Amazon (NASDAQ:AMZN) is increasing the pace of automation investments in its fulfillment centers. The company will invest millions of dollars in custom machines to box customer orders in 55 fulfillment centers. This will reduce the labor requirement by 1,300 positions.
Amazon hopes to recoup the cost of these machines within two years. And Amazon stock should give better returns as the management increases the focus on adding automation, cutting labor costs and improve margins.
Automation also improves the delivery service, which has helped the company improve its subscription revenues.
Amazon has a big opportunity due to the automation trend. Smaller retailers would not have the ability to make heavy capital investments. This will lead to an “automation effect” which would be similar to “network effect” on big internet platforms. Amazon’s ability to improve operational efficiency increases the long term moat for the company and increasing the bullish trend for Amazon stock.
Increase in Fulfillment Centers and Labor Costs
Amazon has been increasing its fulfillment centers at a rapid pace in the last few years.
Source: Reuters, MWPVL International
Amazon had 58 fulfillment centers in 2014. This increased to 168 in 2019. The massive growth has also increased the labor cost for the company.
Since 2014, the revenue increased by 160% while the employee headcount has increased by 320%. At the same time, Amazon has introduced a minimum wage of $15 per hour. This ends up having an adverse impact on the margins. For the past few years, we have seen a rapid increase in fulfillment and shipping expense which exceeded the sales growth. Hence, automating the fulfillment centers is an ideal goal for the company. A large chunk of future margin growth and better sentiment towards Amazon stock would depend on the automation ability of the company.
AMZN Stock Automating the Tough Jobs
The job of boxing up customer orders has until now been very difficult to automate. This job requires robots to handle the most delicate objects in a precise manner. At the same time, the sheer variety of objects is immense, which makes it difficult to create automation programs. But with the latest machines, Amazon hopes to reduce the manpower required in this job.
The investments have not been minor. At $1 million per machine, the total investment would reach over $50 million for all the fulfillment centers in the U.S.
The ability to make such a massive upfront investments gives Amazon a big lead over other retailers. Almost every other retailer aside from Walmart (NYSE:WMT) would find it difficult to replicate such investments. The long-term result of this is that Amazon’s operational efficiency would be much higher than other peers. This will improve the moat for the company and increase the valuation multiple of Amazon stock.

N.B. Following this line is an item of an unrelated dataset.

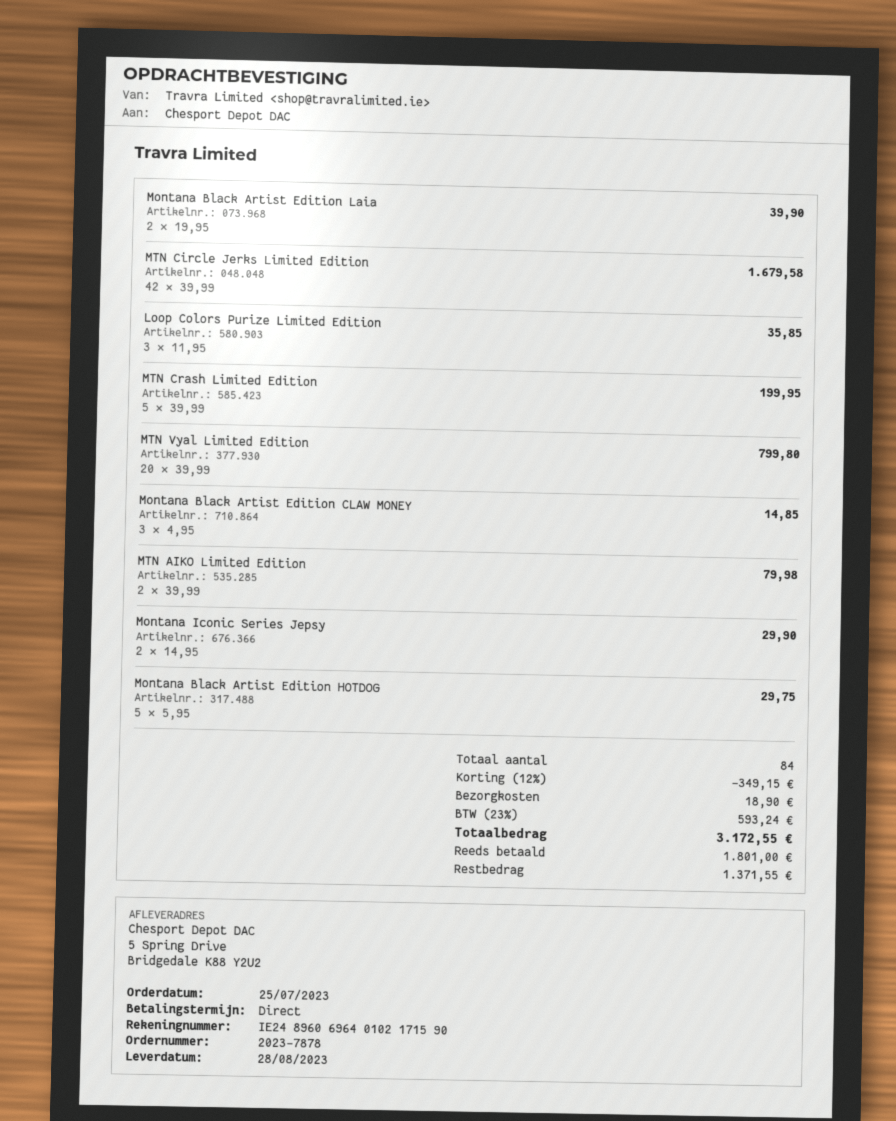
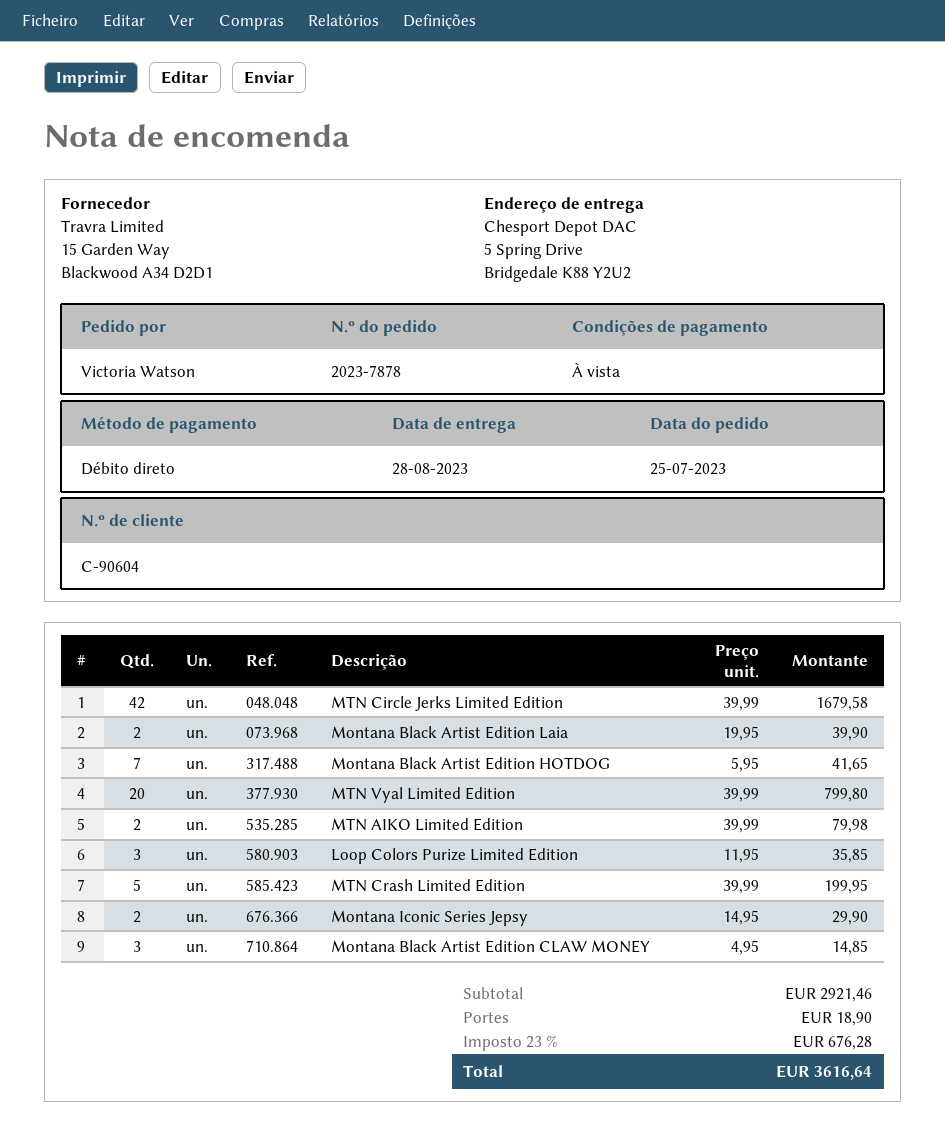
Montana Black Artist Edition HOTDOG: 5 x 5.95 = 29.75 -> 7 x 5.95 = 41.65
discount: 12% = 349.15 -> none
tax: 23% = 593.24 -> 23% = 676.28
total: 3172.55 -> 3616.64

This machine works five times faster than a human. This should help Amazon in reducing fulfillment time. The company has already announced the move to one-day shipping for all Prime members.
To be fair, Walmart has also announced next-day shipping. But this will only be available for 200,000 items. Amazon would be providing one-day shipping for millions of items.
A PR Problem and Margin Improvement
Automation and loss of jobs is a big issue within the entire economy. Amazon’s move to increase the pace of automation can bring a further backlash against the company. The management has already tried to downplay this initiative. It has also announced that all the workers would be provided alternative employment in other services within the company.
Although the issue is very sensitive, it is likely that we haven’t seen the end of investment in automation of fulfillment and shipping. The recent improvement in Amazon’s margins was largely due to AWS and advertising segment. But lower fulfillment and shipping costs can also help in improving margins.
Source: Amazon Filings
In the past few quarters, the growth in shipping costs has exceeded the worldwide paid units. For example, in the latest quarter, the shipping costs increased by 21% while worldwide paid units increased by only 10%. By making these massive investments in different stages of its logistics operation, Amazon hopes to reverse this trend. The shipping cost is also massive. In the latest quarter, it was $7.32 billion. This is close to AWS revenue which was $7.5 billion and higher than advertising revenue which came at $2.7 billion.
Hence, a big chunk of future profits will depend on the ability of the company to rein in the shipping and fulfillment expenses. By making rapid investments in automation, the management can reduce its shipping costs and create a bigger moat by offering faster services. This is one of the main reasons to be bullish over the long term returns for Amazon stock.
Amazon is making a big bet on automation to reduce future operating expenses. The labor cost for the company has exceeded the revenue growth in the last five years as new fulfillment centers were opened. By automating major tasks in the fulfillment jobs, Amazon should be able to reduce its expenses and expand margins.
The big investments in automation will also reduce the shipping time. This gives Amazon a lead over other retailers. Few retailers have the resources to make this level of investment. This should cause further consolidation in the retail space, reducing the pricing pressure on Amazon.
The PR backlash can be minimal if Amazon continues to move redundant workers to jobs in other services. Investors should closely watch the growth of shipping and fulfillment expenses in the next few quarters. Reduction in these expenses should help the company in reporting better-operating profits and boosting the returns for Amazon stock.
As of this writing, Rohit Chhatwal did not hold a position in any of the aforementioned securities.